Try it:
Lines before the one containing "width: 100%;" are to be left out; that line and every line after it, through the last line below, are to be reproduced exactly.

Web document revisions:

========================================================================

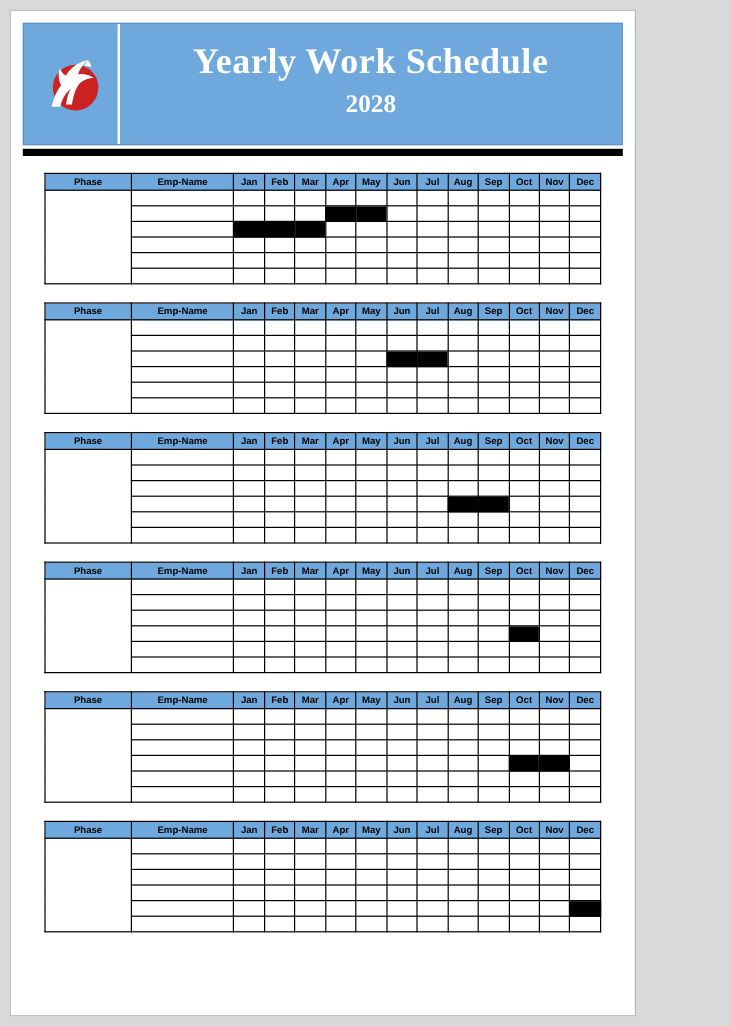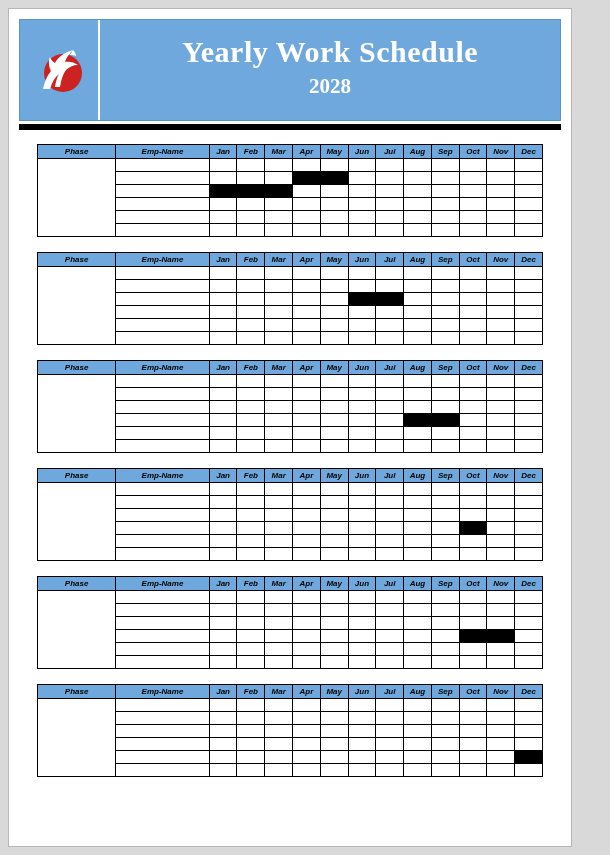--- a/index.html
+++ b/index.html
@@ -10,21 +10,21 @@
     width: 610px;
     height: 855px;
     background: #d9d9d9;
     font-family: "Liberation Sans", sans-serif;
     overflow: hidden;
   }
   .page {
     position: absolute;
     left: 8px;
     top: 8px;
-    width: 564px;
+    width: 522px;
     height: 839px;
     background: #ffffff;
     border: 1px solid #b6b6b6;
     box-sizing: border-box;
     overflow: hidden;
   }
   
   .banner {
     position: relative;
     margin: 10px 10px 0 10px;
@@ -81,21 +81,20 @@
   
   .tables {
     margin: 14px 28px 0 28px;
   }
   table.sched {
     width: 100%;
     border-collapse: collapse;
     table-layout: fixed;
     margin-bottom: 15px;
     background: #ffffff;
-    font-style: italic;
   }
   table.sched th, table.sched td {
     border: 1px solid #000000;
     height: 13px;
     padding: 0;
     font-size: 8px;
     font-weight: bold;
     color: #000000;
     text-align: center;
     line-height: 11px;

========================================================================

Task response:
     width: 100%;
     border-collapse: collapse;
     table-layout: fixed;
     margin-bottom: 15px;
     background: #ffffff;
-    font-style: italic;
   }
   table.sched th, table.sched td {
     border: 1px solid #000000;
     height: 13px;
     padding: 0;
     font-size: 8px;
     font-weight: bold;
     color: #000000;
     text-align: center;
     line-height: 11px;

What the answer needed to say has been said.